==== GIVEN RECORDS

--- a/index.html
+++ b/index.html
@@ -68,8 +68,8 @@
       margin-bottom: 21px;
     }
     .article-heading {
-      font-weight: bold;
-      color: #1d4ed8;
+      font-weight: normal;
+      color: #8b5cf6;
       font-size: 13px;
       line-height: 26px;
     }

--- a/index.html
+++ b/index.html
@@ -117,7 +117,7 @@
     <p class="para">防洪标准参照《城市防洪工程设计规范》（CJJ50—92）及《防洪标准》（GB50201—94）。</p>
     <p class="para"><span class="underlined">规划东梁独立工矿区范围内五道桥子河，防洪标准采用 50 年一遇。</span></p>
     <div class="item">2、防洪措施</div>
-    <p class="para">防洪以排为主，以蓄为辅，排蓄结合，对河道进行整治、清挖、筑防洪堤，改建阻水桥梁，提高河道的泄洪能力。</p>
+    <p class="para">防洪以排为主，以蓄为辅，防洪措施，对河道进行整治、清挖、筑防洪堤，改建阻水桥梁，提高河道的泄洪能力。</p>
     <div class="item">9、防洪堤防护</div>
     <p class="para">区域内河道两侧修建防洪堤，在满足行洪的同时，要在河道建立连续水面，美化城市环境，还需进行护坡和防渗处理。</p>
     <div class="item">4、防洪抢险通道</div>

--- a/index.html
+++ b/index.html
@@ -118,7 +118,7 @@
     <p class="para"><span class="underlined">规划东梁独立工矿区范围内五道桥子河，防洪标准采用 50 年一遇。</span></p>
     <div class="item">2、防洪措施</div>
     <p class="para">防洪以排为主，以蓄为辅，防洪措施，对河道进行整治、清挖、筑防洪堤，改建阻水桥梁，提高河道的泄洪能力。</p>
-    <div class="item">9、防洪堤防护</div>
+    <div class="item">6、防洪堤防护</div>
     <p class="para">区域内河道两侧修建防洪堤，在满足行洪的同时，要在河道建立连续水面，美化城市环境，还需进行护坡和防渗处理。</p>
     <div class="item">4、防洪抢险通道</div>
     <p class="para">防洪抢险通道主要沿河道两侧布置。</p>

========

WHAT IS EXPECTED =>
Transcribe every entry exactly, omitting nothing.

EXPECTED ANSWER =>
--- a/index.html
+++ b/index.html
@@ -68,8 +68,8 @@
       margin-bottom: 21px;
     }
     .article-heading {
-      font-weight: bold;
-      color: #1d4ed8;
+      font-weight: normal;
+      color: #8b5cf6;
       font-size: 13px;
       line-height: 26px;
     }

--- a/index.html
+++ b/index.html
@@ -117,7 +117,7 @@
     <p class="para">防洪标准参照《城市防洪工程设计规范》（CJJ50—92）及《防洪标准》（GB50201—94）。</p>
     <p class="para"><span class="underlined">规划东梁独立工矿区范围内五道桥子河，防洪标准采用 50 年一遇。</span></p>
     <div class="item">2、防洪措施</div>
-    <p class="para">防洪以排为主，以蓄为辅，排蓄结合，对河道进行整治、清挖、筑防洪堤，改建阻水桥梁，提高河道的泄洪能力。</p>
+    <p class="para">防洪以排为主，以蓄为辅，防洪措施，对河道进行整治、清挖、筑防洪堤，改建阻水桥梁，提高河道的泄洪能力。</p>
     <div class="item">9、防洪堤防护</div>
     <p class="para">区域内河道两侧修建防洪堤，在满足行洪的同时，要在河道建立连续水面，美化城市环境，还需进行护坡和防渗处理。</p>
     <div class="item">4、防洪抢险通道</div>

--- a/index.html
+++ b/index.html
@@ -118,7 +118,7 @@
     <p class="para"><span class="underlined">规划东梁独立工矿区范围内五道桥子河，防洪标准采用 50 年一遇。</span></p>
     <div class="item">2、防洪措施</div>
     <p class="para">防洪以排为主，以蓄为辅，防洪措施，对河道进行整治、清挖、筑防洪堤，改建阻水桥梁，提高河道的泄洪能力。</p>
-    <div class="item">9、防洪堤防护</div>
+    <div class="item">6、防洪堤防护</div>
     <p class="para">区域内河道两侧修建防洪堤，在满足行洪的同时，要在河道建立连续水面，美化城市环境，还需进行护坡和防渗处理。</p>
     <div class="item">4、防洪抢险通道</div>
     <p class="para">防洪抢险通道主要沿河道两侧布置。</p>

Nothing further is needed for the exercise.